There are so many turns of phrases and fascinating pieces in Acts that it's not easy to narrow down the themes to a few. It is a brilliant book and wonderfully written. Almost like  a microcosm of the Bible as a whole, you can keep reading Acts and see new things every time. It is that rich. But there are some larger themes worth highlighting for how obvious they are, and how often they’re repeated. 

The Sovereignty of God

Acts features a handful of important characters, for example, Peter and Paul, who both appear in different sections of the narrative and share similar experiences. But the book is  mainly about God himself. Alan Thompson writes, “Luke is drawing attention to the continued outworking of God’s saving purposes specifically in the inaugurated kingdom of God through the reign of the Lord Jesus . . .  The focus of the book of Acts is actually on God.” (The Acts of the Risen Lord Jesus, 29).

The prominence of God is primarily seen in his sovereignty behind and in the middle of the events that unfold. Just as in the history of Israel, and in the earthly ministry of Jesus, including his death and resurrection, God is still working for his people. One small Greek word shows up several times to drive this point home. The word is dei, which is translated, “it is necessary.” It shows up 22 times in Acts! — and another 18 times in Luke. Paul uses the word often to stress what commentators call “divine necessity” (once again, HT: Thompson). It is Luke’s way of saying that something happened the way it did because it was part of God’s plan — it had to go this way. For example:

Acts 1:16 “Brothers, the Scripture had to be fulfilled, which the Holy Spirit spoke beforehand by the mouth of David concerning Judas, who became a guide to those who arrested Jesus.

Acts 17:2–3 And Paul went in, as was his custom, and on three Sabbath days he reasoned with them from the Scriptures, explaining and proving that it was necessary for the Christ to suffer and to rise from the dead, and saying, “This Jesus, whom I proclaim to you, is the Christ.”

We see the sovereignty of God especially clear in the death and resurrection of Jesus. In his sermon at Pentecost, Peter proclaimed,  “This Jesus,delivered up according to the definite plan and foreknowledge of God, you crucified and killed by the hands of lawless men. God raised him up. . .” (Acts 2:23–24). Like Peter, the apostle Paul makes the same case in his sermon in Acts 13:27–29. The Jewish leaders didn’t recognize Jesus. They were blind to the Scriptures, and though he was innocent, they killed him (verses 27–28). But, in their ignorance, they actually fulfilled the Scriptures by condeming him (v. 27). “And when they had carried out all that was written of him, they took him down from the tree and laid him in a tomb. But God raised him from the dead” (verse 29).

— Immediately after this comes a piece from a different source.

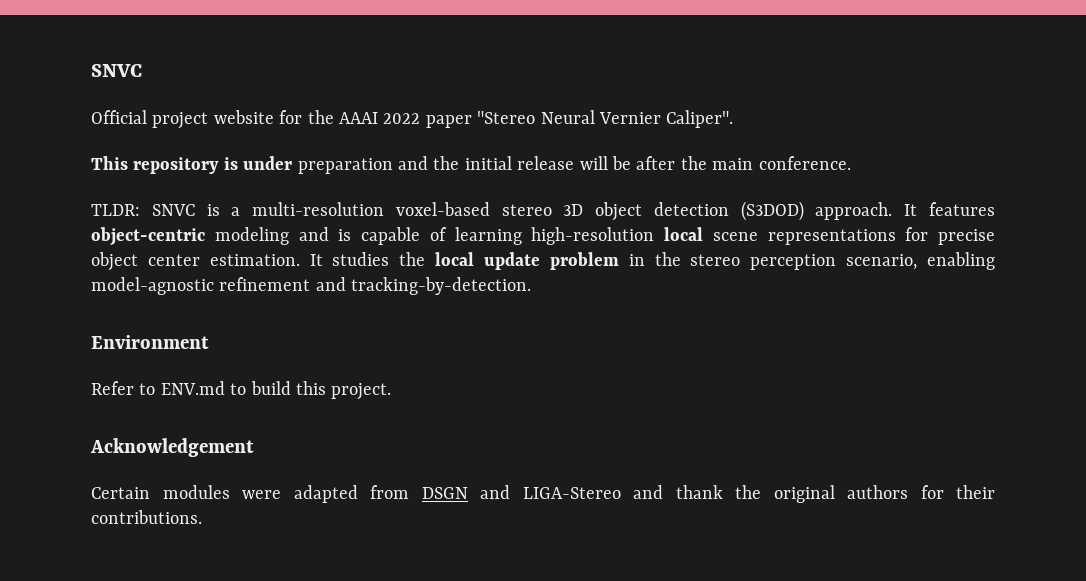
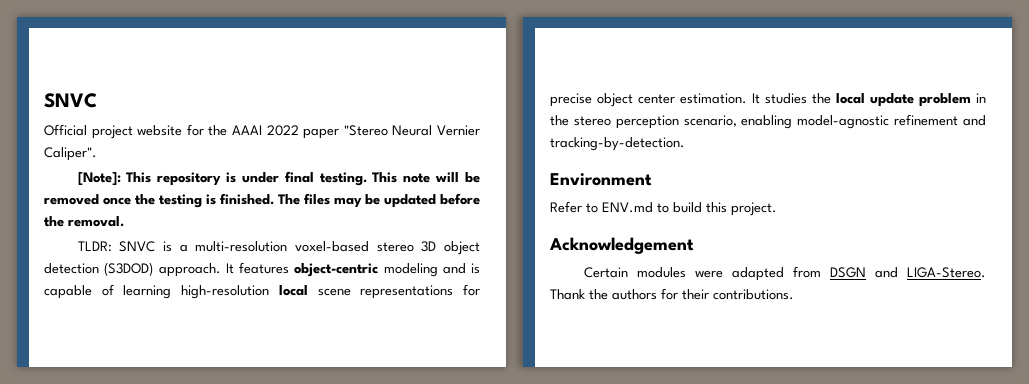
(734, 119) none -> [77,172,121,186] [Note]:
[297,156,851,174] preparation and the initial release will be after the main conference. -> [284,171,481,186] [44,193,480,208] [44,216,124,227] final testing. This note will be removed once the testing is finished. The files may be updated before the removal.
[522,485,835,503] LIGA-Stereo and thank the original -> [907,267,986,278] [550,289,608,300] LIGA-Stereo. Thank the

Writes Thompson, “Although the wickedness and culpability of those involved in Jesus’ death are not diminished, the purpose and plan of God are said to have been carried out” (35). 

Not only that, scholar David Peterson explains, "Foundationally, God is presented in three key speeches [in Acts] as the creator and sustainer of all life (4:24; 14:15, 17; 17:24–25), the disposer of time and space (14:16; 17:26–27), and the judge of all (17:29–31; cf. 10:42)" (The Acts of the Apostles, 54).

So, the point?

Peterson, leaning on J.T. Squires, writes that Luke's insistence on God's sovereignty and the divine plan is

to offer encouragement to his readers as they live out their faith in a post-apostolic situation; to offer them a theological grounding for their missionary activity (it is an integral part of the divine plan) . . . (Peterson, 56).

Knowing God is sovereign propels us to get on with the work . . . because it's his work.